| DATA TO EXAMINE |
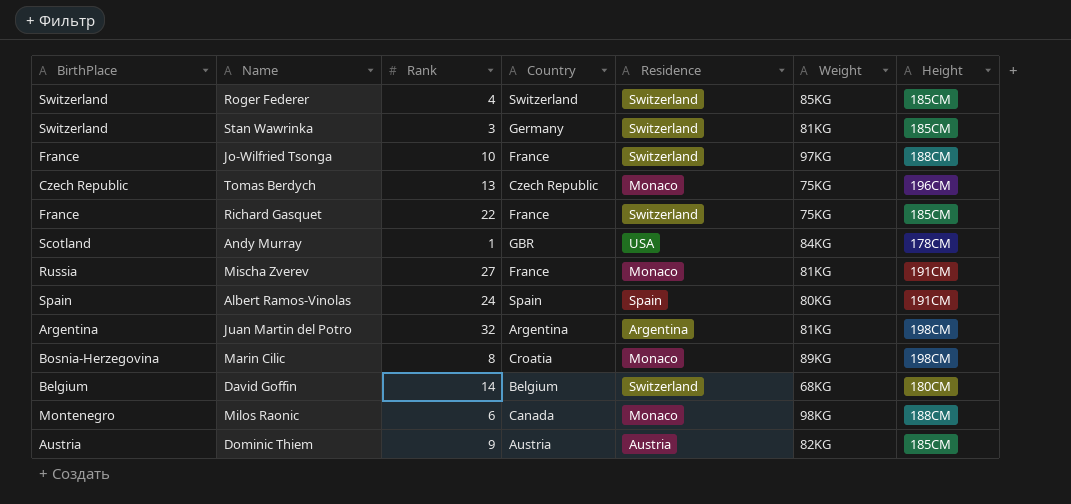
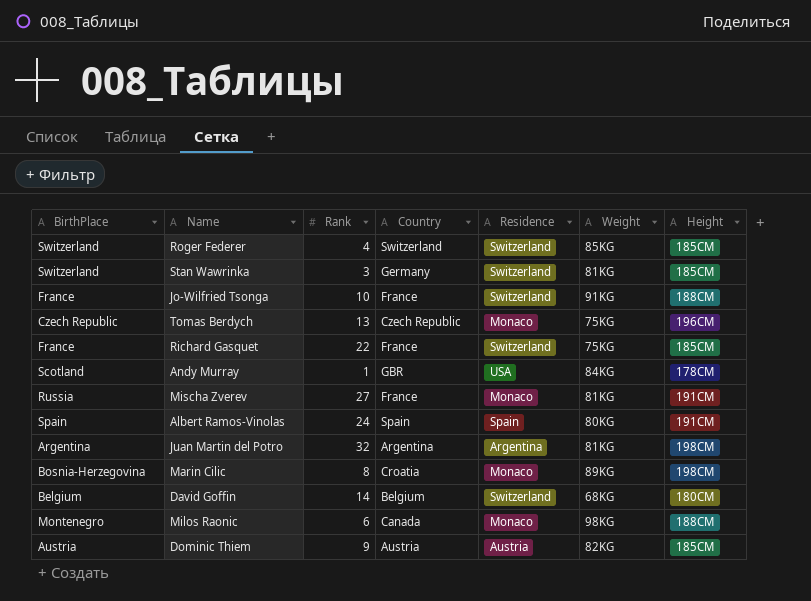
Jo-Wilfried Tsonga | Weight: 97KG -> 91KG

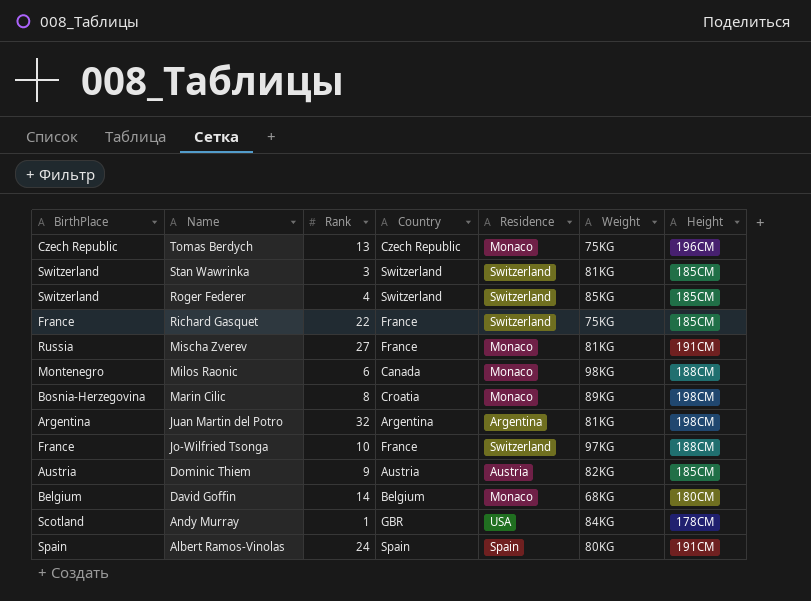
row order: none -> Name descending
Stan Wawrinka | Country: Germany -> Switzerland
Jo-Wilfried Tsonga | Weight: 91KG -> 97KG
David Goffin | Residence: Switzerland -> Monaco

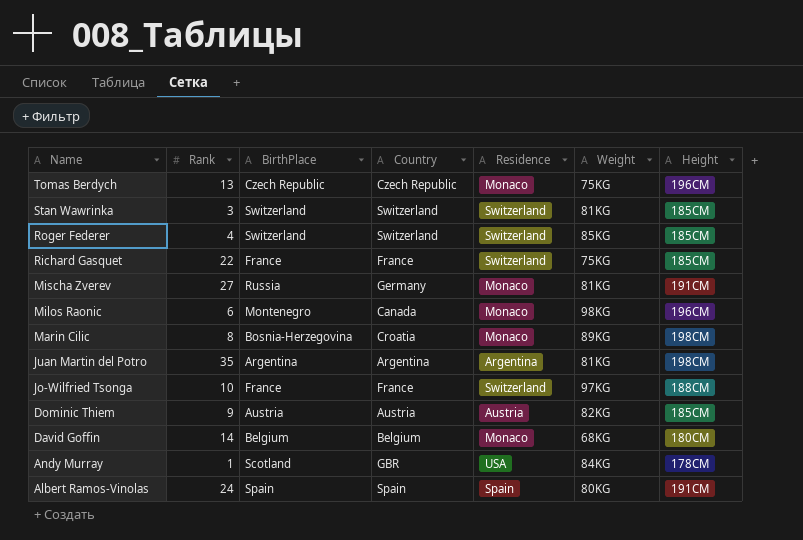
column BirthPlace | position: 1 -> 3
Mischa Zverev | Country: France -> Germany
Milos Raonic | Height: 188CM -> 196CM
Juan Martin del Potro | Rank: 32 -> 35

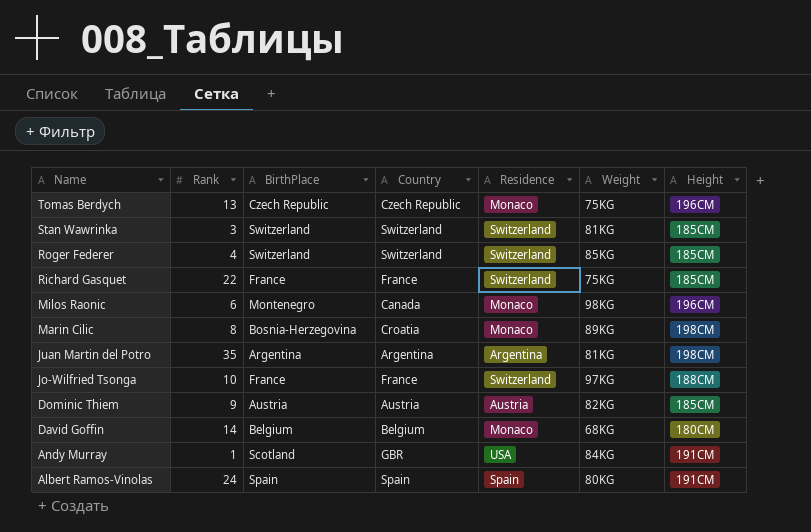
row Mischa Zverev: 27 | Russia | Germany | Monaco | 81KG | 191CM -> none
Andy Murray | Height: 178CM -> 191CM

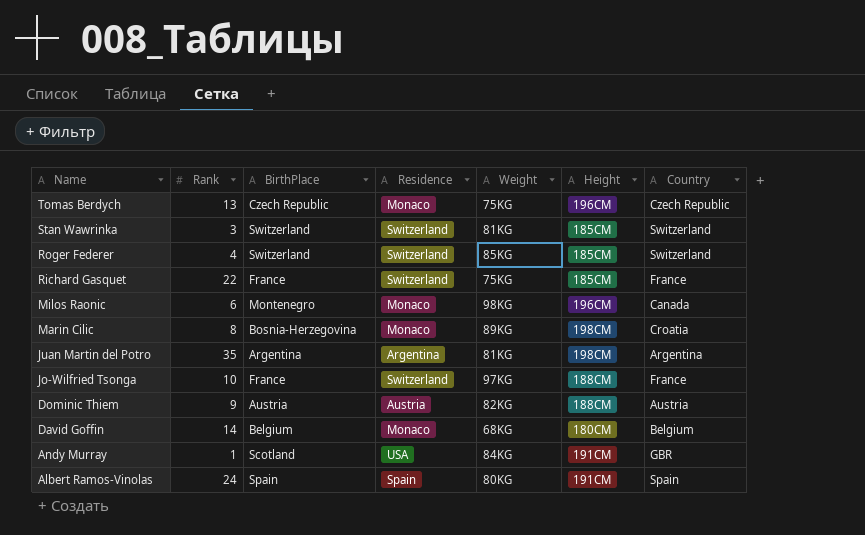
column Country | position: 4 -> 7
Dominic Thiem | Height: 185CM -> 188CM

| WHAT YOU HAVE TO DO |
Indicate how many lines in the records above include the word "Wilfried", giving no other content.

| OUTPUT |
2